Especial com Alcivando Lima – EVAPORA NÃO, SUCULENTO BIFE
‘“Não é a pornografia que é obscena, é a fome que é obscena”. José Saramago – (Premio Nobel de Literatura 1998).
Sonhou que era um Paxá atendido por mil lacaios. Um deles, vestindo uma libré emperiquitada de alamares, servia-lhe um suculento bife temperado no alho, cebola e do aromático açafrão de Mara Rosa. As batatas fritas chegavam em rodelas obedecentes ao formato de quando colhidas e não do jeito que os norte-americanos as comem na feição de ripas ou caibros, uns trecos com gosto de isopor que se tafuia numa adocicada e deliciosa gororoba vermelha, coisa que tortura diabéticos e emagrecentes no mundo inteiro.
Antes que me mandem pentear macaco, devo explicar à gentil leitora e ao circunspecto leitor, o que quero dizer com Paxá, pois deles o que temos são gravuras que os mostram pançudos, de rosto vermelhinho enfiados em seus turbantes, sapatos de bicos em caracol semelhante a probóscide de borboleta, (aparelho bucal que muitos insetos utilizam para sugar o néctar das flores e o sal dos barrancos). Nota-se nas gravuras a estampa de quem foi criado na banha, come pra caramba e vive rodeado de lindas odaliscas e muitos, muitos puxa sacos
Consideremos a coisa ao pé da letra para constatarmos que só o título foi abolido, passando de Paxá para CEO e demais títulos que lhes dão direito à moradia, comida e serviçais, voos pra tudo quanto é banda, reembolso disso e daquilo, aposentadoria especial, férias de quatro meses, salários astronômicos, duzentos auxiliares onde só cabem quatro e, para grande parte, mutretas, muitas mutretas.
De súbito o sonho dissipou-se com um estrondo doido ecoando no fim do mundo pra logo repetir-se em sequências de algo indo ou vindo aos trambolhos.

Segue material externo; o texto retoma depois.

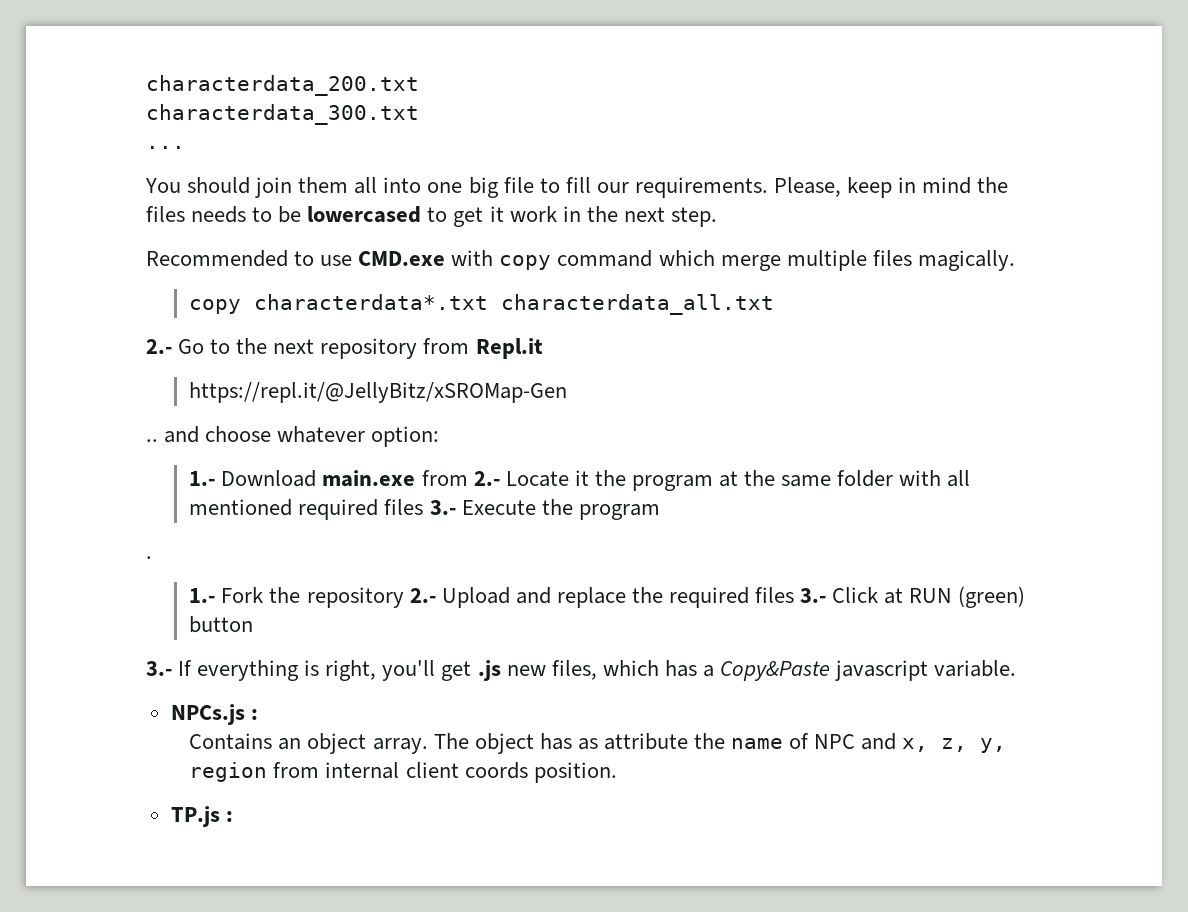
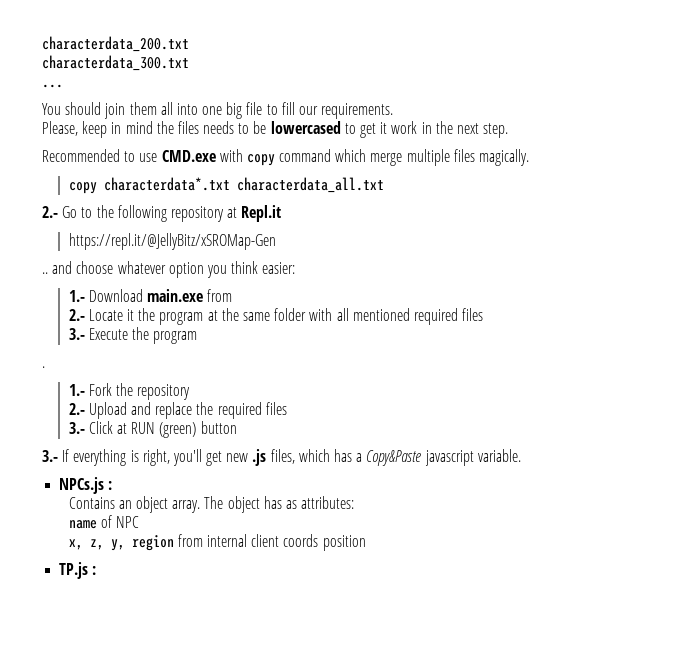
(768, 187) none -> (394, 111) //
[273,338,470,359] next repository from -> [117,205,238,222] following repository at
[371,426,440,447] option: -> [168,261,296,278] option you think easier:
(468, 478) none -> (233, 295) //
(424, 507) none -> (484, 314) //
(404, 597) none -> (191, 392) //
(795, 595) none -> (287, 408) //
[477,660,546,681] .js new -> [226,449,267,466] new .js
[603,733,725,750] attribute the -> [301,496,355,509] attributes: //
[861,733,897,750] and -> (140, 522) //
[533,762,617,783] position. -> [322,535,366,551] position

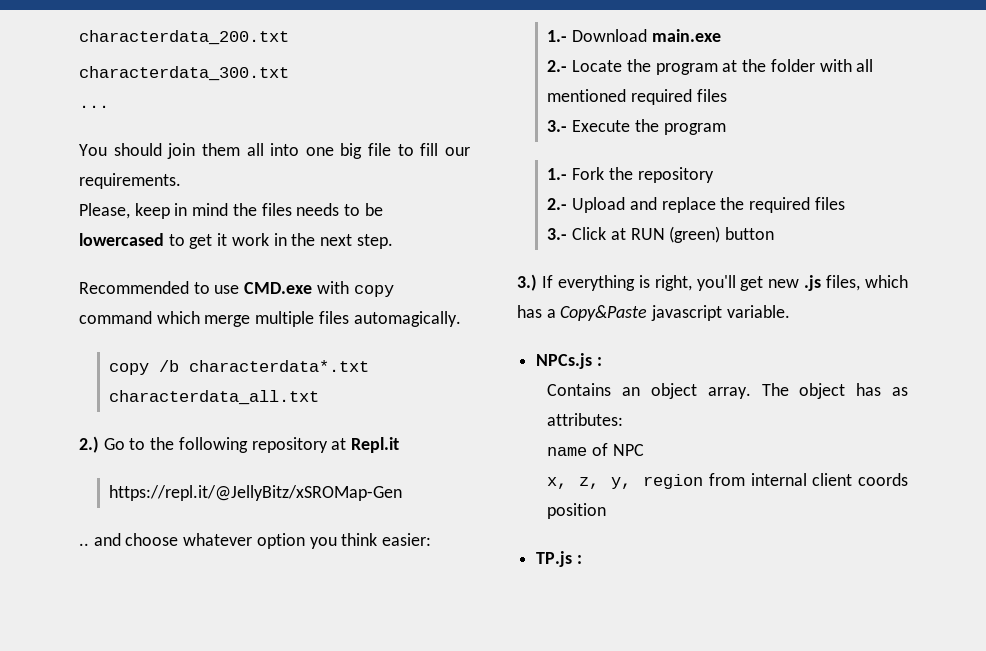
[479,149,530,166] [68,182,97,194] magically. // copy -> [353,311,461,327] [109,360,180,375] automagically. // copy /b
[42,206,58,218] 2.- -> [79,436,99,453] 2.)
[207,289,233,302] from -> (721, 35) none
[127,309,135,321] it -> (623, 66) none
[243,312,271,321] same -> (767, 65) none
[42,366,45,368] // . -> (726, 129) none
[42,450,58,462] 3.- -> [517,274,537,291] 3.)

Puf. O suculento bife com fritas evaporou-se na cadência do estalo. — “Bora destrinchar o porquê desse estampido louco que me surrupiou tão delicioso bife”.
Ao lado da rotatória estava prostrada uma carreta de rodas pro ar e o baú retorcido. Um poviléu encardido apareceu pra saquear a carga esparramada no asfalto. Muitos carregando facões e foices que refletiam nos seus gumes o embaçado luar.
O cheiro da carga ou a falta dele afetou sobremaneira a turba que, em grunhidos catava um e outro daqueles retângulos, apalpava-o com sofreguidão ao tempo que o cheirava umas tantas vezes para constatar que aquela porcaria não era comida. Alguns meteram o facão na cacunda da peça que, mesmo partida ao meio, não apresentava textura, odor e jeito de comida. Que merda… não é comida, nem smartphone, nem maconha, nem crack e nem tênis importado, é somente livros p*rra!, muitos livros que num serve pra nada. Quem vai comer livro? Quem vai fumar uma p*rra dessas… hein?
Um quesito perturbador. Ab-so-lu-ta-men-te nenhum livro foi saqueado. Noticia-se que socialites autoras e autores não tiravam (antes do desastre) os olhos do iphone e do desktop. Vai que chega um e-mail dizendo que o distinto escritor ou a célebre escritora fora agraciado(a) com o Prêmio Camões e, por ex-clu-si-vo desleixo, perde-o por não confirmar presença ou justificar ausência?… Eu, hein! O outro quesito é a Academia Brasileira de Letras querer manifestar júbilo, (não sei como, mas pode) e não ter ninguém de plantão para agradecer o reverente afeto. Essa impiedosa expectativa trouxe perturbação psicomotora e muitos enfiaram o pé na pinga além de um gaguejamento esquisito abraçar outros tão logo souberam que sua monumental obra, em vez de ir direto para uma famosa livraria, foi parar numa recicladora e transformada em embalagem de escovas de esfregar chão.
Mordendo os beiços de raiva, o sonhador volta ao barraco com o firme propósito de retomar seu devaneio de Paxá. Após séculos de sofrimento (sonho não firma noção de tempo) deu de cara com o suculento bife, mas de novo o feladap*ta puf, evapora-se em tênues fumaças azuladas e no seu lugar veio um montão de livros acompanhados do chirriar e uuhs dumas corujas empoleiradas na jaqueira.